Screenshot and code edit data
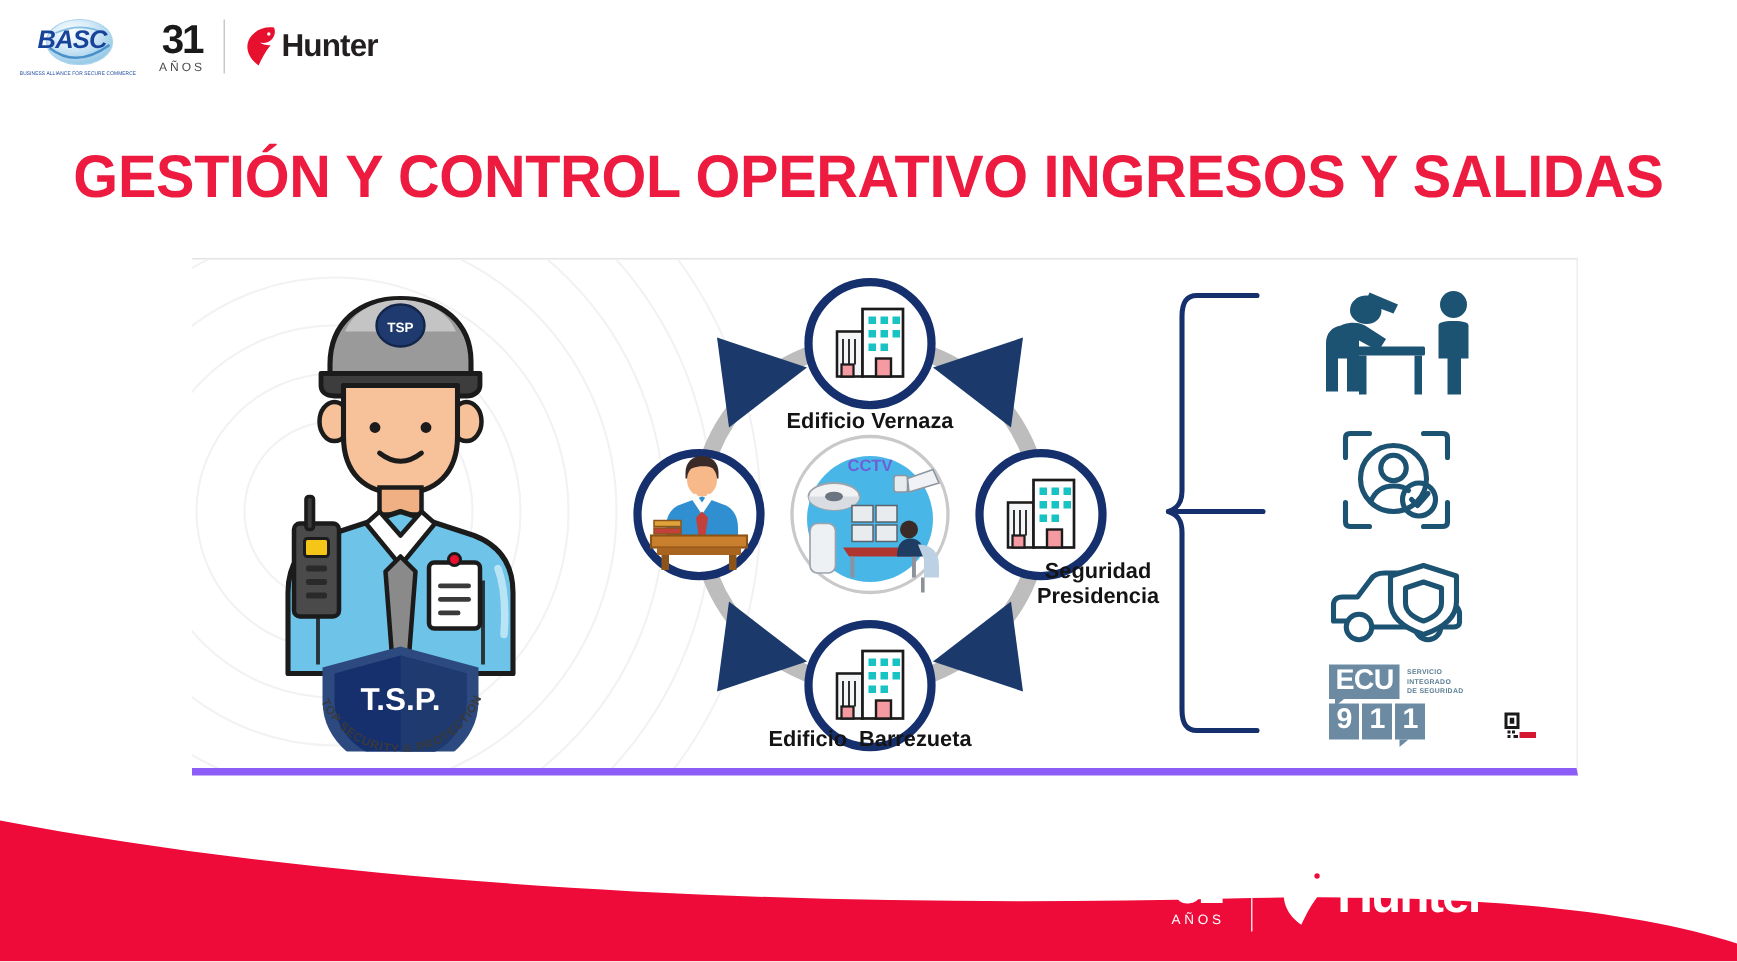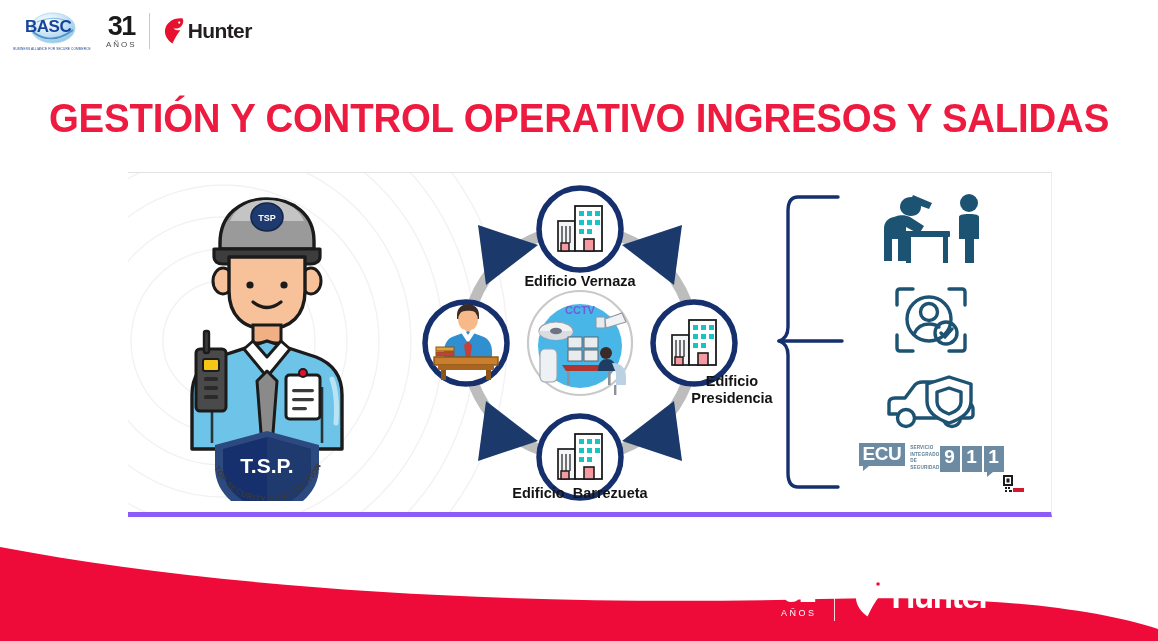--- a/index.html
+++ b/index.html
@@ -47,6 +47,7 @@
     top: 5px; left: 4px;
     font-size: 17px;
     font-weight: bold;
+    font-style: italic;
     color: #17449a;
     letter-spacing: -0.5px;
     font-family: "Liberation Sans", sans-serif;

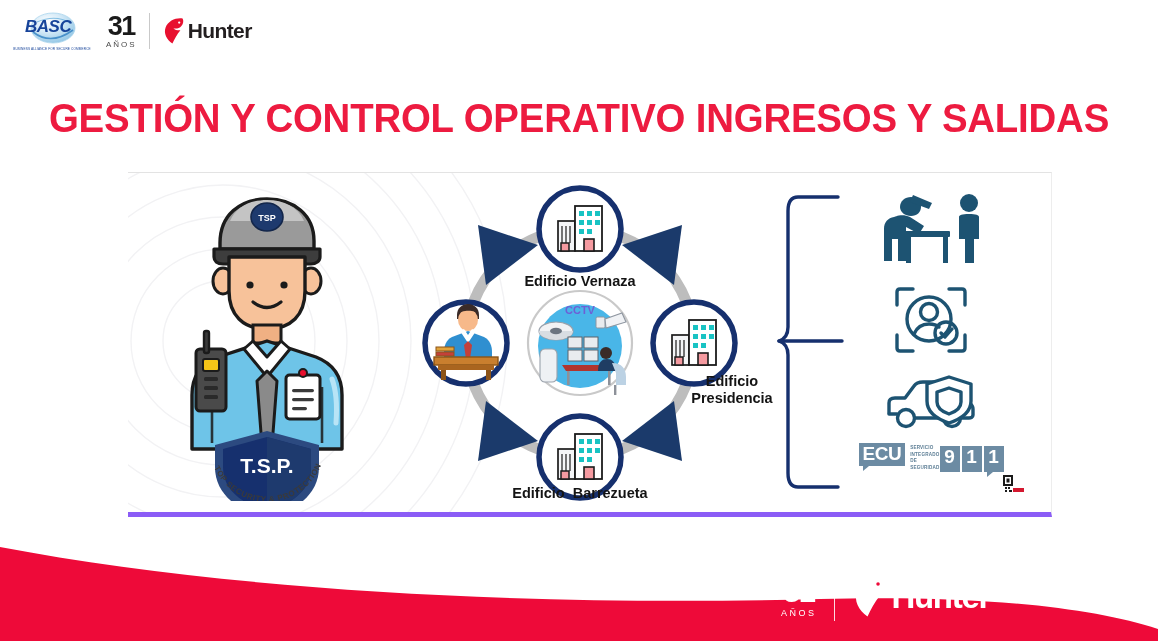--- a/index.html
+++ b/index.html
@@ -566,7 +566,7 @@
     </svg>
 
     <div class="node-label lbl-vernaza">Edificio Vernaza</div>
-    <div class="node-label lbl-presidencia">Edificio
+    <div class="node-label lbl-presidencia">Seguridad
 Presidencia</div>
     <div class="node-label lbl-barrezueta">Edificio  Barrezueta</div>
   </div>

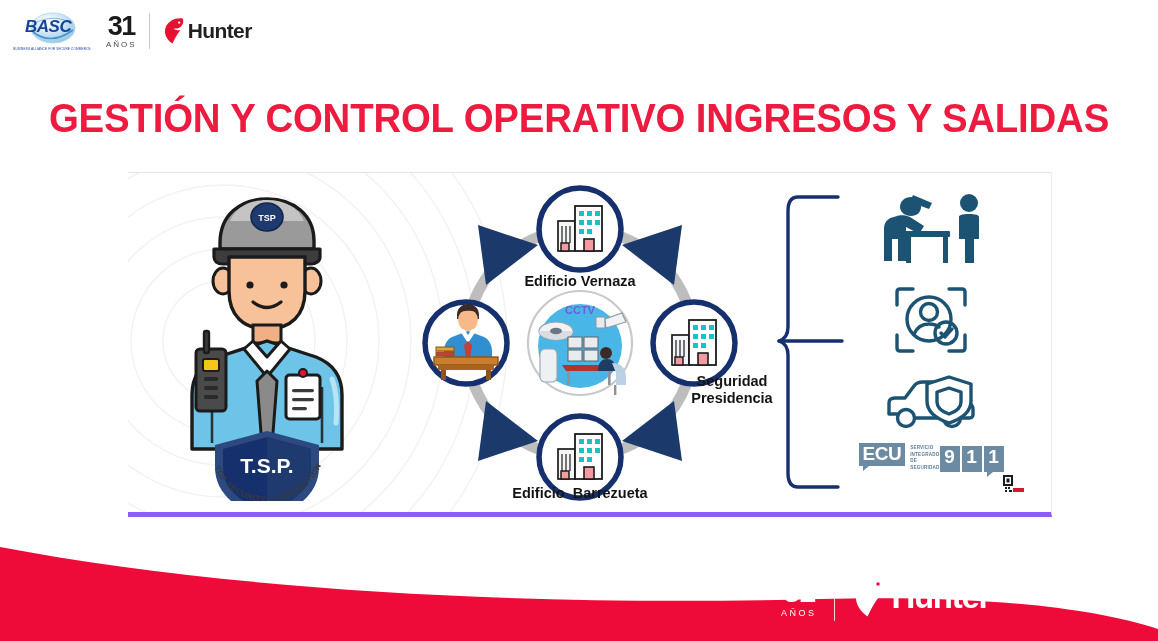--- a/index.html
+++ b/index.html
@@ -198,7 +198,7 @@
   .ri-4 { top: 252px; }
 
   .ecu-logo { display: flex; align-items: flex-start; }
-  .ecu-left { display: flex; flex-direction: row; }
+  .ecu-left { display: flex; flex-direction: column; }
   .ecu-top-row { display: flex; align-items: flex-start; }
   .ecu-ecu {
     background: #6c8ba3;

Activity:
Lines in the records above that carry the word "flex" are to be located and copied.

Answer to this problem:
   .ecu-logo { display: flex; align-items: flex-start; }
-  .ecu-left { display: flex; flex-direction: row; }
+  .ecu-left { display: flex; flex-direction: column; }
   .ecu-top-row { display: flex; align-items: flex-start; }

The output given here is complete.